Theoretical Contribution: Firstly, we respectfully disagree with the comment of the reviewer that the main result relies on [1] and [2]. In particular, [1] focuses on improving model robustness with Jacobian regularization; while [2] shows the benefit of norm regularization to improving generalization, which is unrelated to the Jacobian. Our main theorem otherwise demonstrates the theoretical benefits of the Jacobian to regularization. Our analysis also builds upon and strengthens the generalization inequalities established in previous works on sharpness-aware minimization techniques like SAM [3] and FisherSAM [4]. To the best of our knowledge, this is the first generalization inequality for Riemannian manifolds. Moreover, a key novelty in this theoretical analysis is that the general loss is directly bounded by the empirical loss, instead of the worst-case empirical loss like prior results such as SAM [3] or FisherSAM [4]. Additionally, although Jacobian regularization techniques have been applied in the Euclidean setting in earlier works [1, 5], these methods lacked a theoretical foundation on the effect of Jacobian regularization on the generalization ability. Our work provides the first theoretical justification for this practice and extends it to the Riemannian context. Based on the reviewer's suggestion, we have incorporated this explanation in the theoretical development section of the rebuttal revision.
Methodological Contribution: The key feature of our algorithm that enhances its performance is the regularization of both the Riemannian gradient and the Jacobian.
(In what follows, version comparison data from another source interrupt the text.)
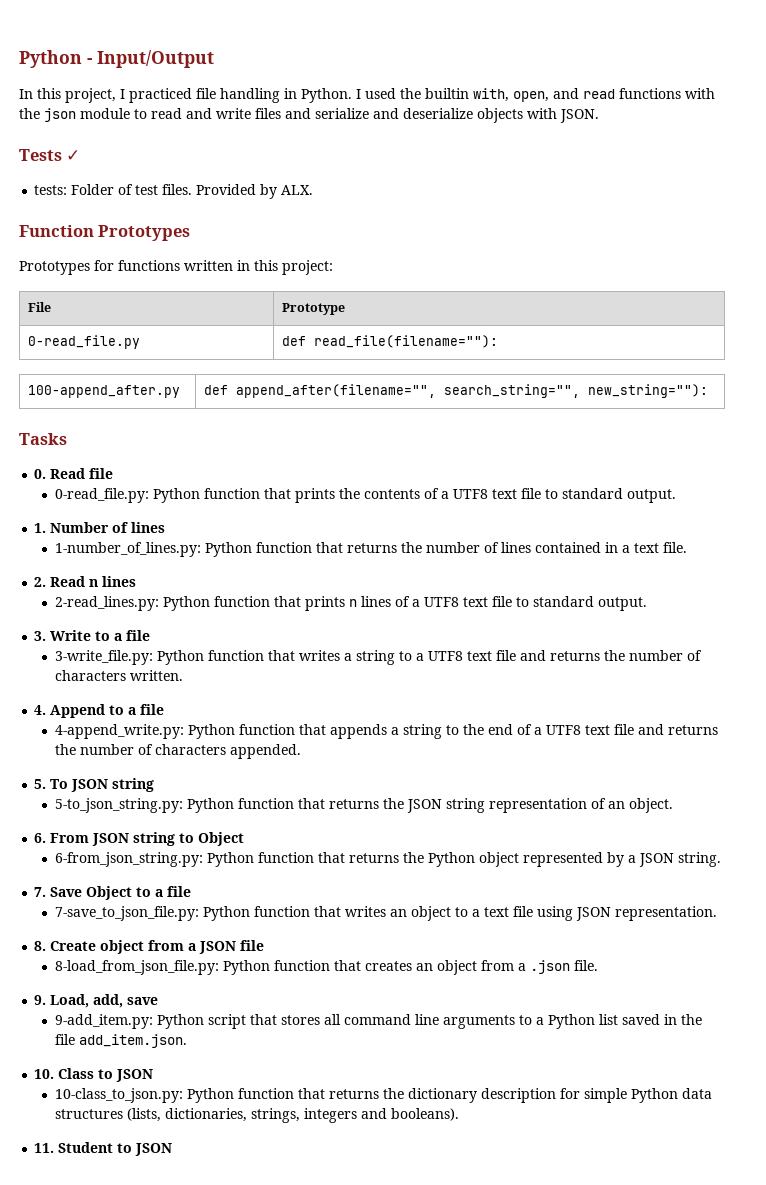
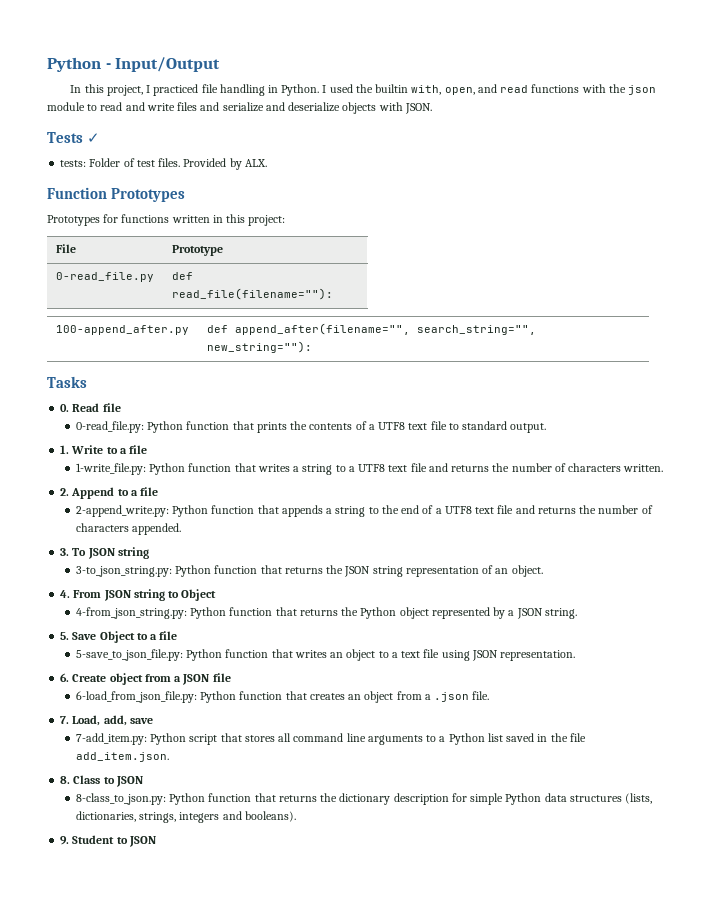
[50,522,166,533] [54,542,687,557] [34,576,137,587] [54,596,647,611] [34,631,47,641] Number of lines // 1-number_of_lines.py: Python function that returns the number of lines contained in a text file. // 2. Read n lines // 2-read_lines.py: Python function that prints n lines of a UTF8 text file to standard output. // 3. -> (70, 449) none
[54,650,153,665] 3-write_file.py: -> [76,463,147,475] 1-write_file.py:
[34,705,47,715] 4. -> [60,488,70,496] 2.
[54,724,184,739] 4-append_write.py: -> [76,505,170,517] 2-append_write.py:
[34,779,47,789] 5. -> [60,548,70,556] 3.
[54,798,183,813] 5-to_json_string.py: -> [76,566,173,577] 3-to_json_string.py:
[34,833,47,843] 6. -> [60,590,71,598] 4.
[54,852,203,867] 6-from_json_string.py: -> [76,607,188,619] 4-from_json_string.py:
[34,887,47,897] 7. -> [60,632,70,640] 5.
[54,906,199,921] 7-save_to_json_file.py: -> [76,649,184,661] 5-save_to_json_file.py:
[34,941,47,951] 8. -> [60,673,70,682] 6.
[54,960,219,975] 8-load_from_json_file.py: -> [76,691,198,703] 6-load_from_json_file.py:
[34,995,47,1005] 9. -> [60,716,70,724] 7.
[54,1014,153,1029] 9-add_item.py: -> [76,733,148,745] 7-add_item.py:
[34,1069,55,1079] 10. -> [60,776,71,784] 8.
[54,1088,183,1103] 10-class_to_json.py: -> [76,793,167,805] 8-class_to_json.py:
[34,1143,55,1153] 11. -> [60,836,70,845] 9.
As demonstrated in our main theorem, this dual regularization effectively narrows the gap between the population loss $L_D$ and the empirical loss $L_S$ , outperforming sharpness-aware methods that focus solely on implicitly regularizing the gradient norm. This is why we compare our method to Riemannian-SAM, which applies sharpness-aware minimization on manifolds, and SAM, a sharpness-aware technique in the Euclidean setting. Our results show that the sharpness in our models is significantly lower than in Riemannian-SAM, as confirmed in the ablation study, which in turn correlates with improved generalization performance.
Regarding the empirical evaluations: In response to the reviewer’s suggestion for more rigorous experiments on a broader range of datasets, we have conducted additional experiments on three more challenging datasets: Tiny-ImageNet, Caltech101, and CUB-200-2011. The results are presented below.
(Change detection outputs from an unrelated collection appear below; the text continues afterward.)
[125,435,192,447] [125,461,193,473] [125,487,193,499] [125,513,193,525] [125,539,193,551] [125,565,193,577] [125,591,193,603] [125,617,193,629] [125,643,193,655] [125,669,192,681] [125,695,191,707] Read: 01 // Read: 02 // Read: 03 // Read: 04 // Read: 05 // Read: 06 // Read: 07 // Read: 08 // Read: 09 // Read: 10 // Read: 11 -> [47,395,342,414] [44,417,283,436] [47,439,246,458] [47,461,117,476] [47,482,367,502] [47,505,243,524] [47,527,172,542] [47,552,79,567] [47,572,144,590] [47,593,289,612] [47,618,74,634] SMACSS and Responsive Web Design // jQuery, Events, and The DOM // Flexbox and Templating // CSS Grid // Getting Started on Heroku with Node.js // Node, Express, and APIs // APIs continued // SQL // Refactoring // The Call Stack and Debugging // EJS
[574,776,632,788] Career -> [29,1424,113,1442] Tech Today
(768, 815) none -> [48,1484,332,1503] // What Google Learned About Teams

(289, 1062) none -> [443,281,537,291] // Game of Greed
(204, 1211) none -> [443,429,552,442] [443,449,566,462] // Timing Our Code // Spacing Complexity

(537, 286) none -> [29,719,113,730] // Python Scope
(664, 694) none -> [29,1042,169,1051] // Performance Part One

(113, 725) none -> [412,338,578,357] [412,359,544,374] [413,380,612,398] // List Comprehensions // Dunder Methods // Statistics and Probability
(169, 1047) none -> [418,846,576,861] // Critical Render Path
Methods	Tiny-Imagenet	Caltech101	CUB-200-2011
SGD	57.65	69.19	52.97
SAM	60.27	70.38	54.72
RSGD	59.34	69.02	53.31
RSAM	61.55	71.46	56.22
RJR	62.22	72.12	56.88

In Section 5, we have also conducted the ablation study to show the sensitivity to the key hyperparameters including $\epsilon$ and $\rho$ . The results show that RJR is robust across reasonable ranges of these two hyperparameters.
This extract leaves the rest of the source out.